For the entries below, report every line that includes the word "Vitale".

__SUPPLIED MATERIAL__
——————

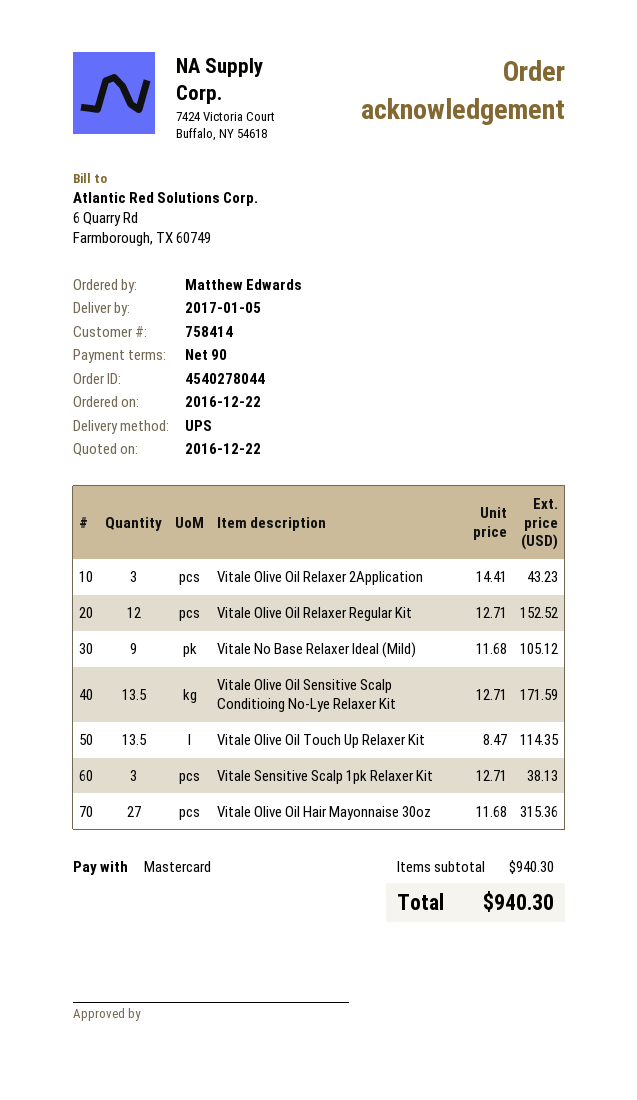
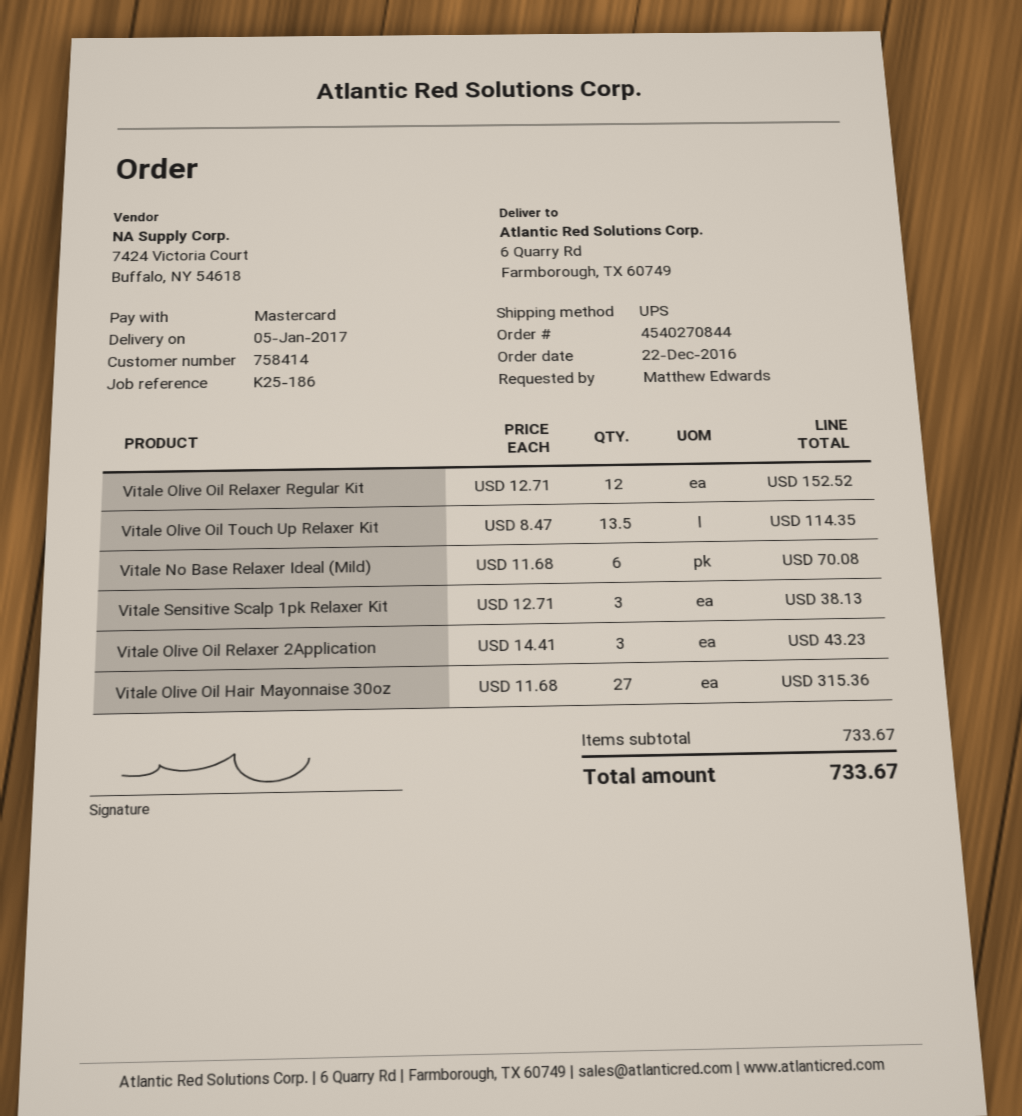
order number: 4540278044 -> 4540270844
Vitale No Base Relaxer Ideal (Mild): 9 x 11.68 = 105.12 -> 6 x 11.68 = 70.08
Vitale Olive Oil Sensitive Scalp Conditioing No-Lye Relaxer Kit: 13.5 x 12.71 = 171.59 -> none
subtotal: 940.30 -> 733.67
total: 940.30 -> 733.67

——————

__RESPONSE AREA__
Vitale No Base Relaxer Ideal (Mild): 9 x 11.68 = 105.12 -> 6 x 11.68 = 70.08
Vitale Olive Oil Sensitive Scalp Conditioing No-Lye Relaxer Kit: 13.5 x 12.71 = 171.59 -> none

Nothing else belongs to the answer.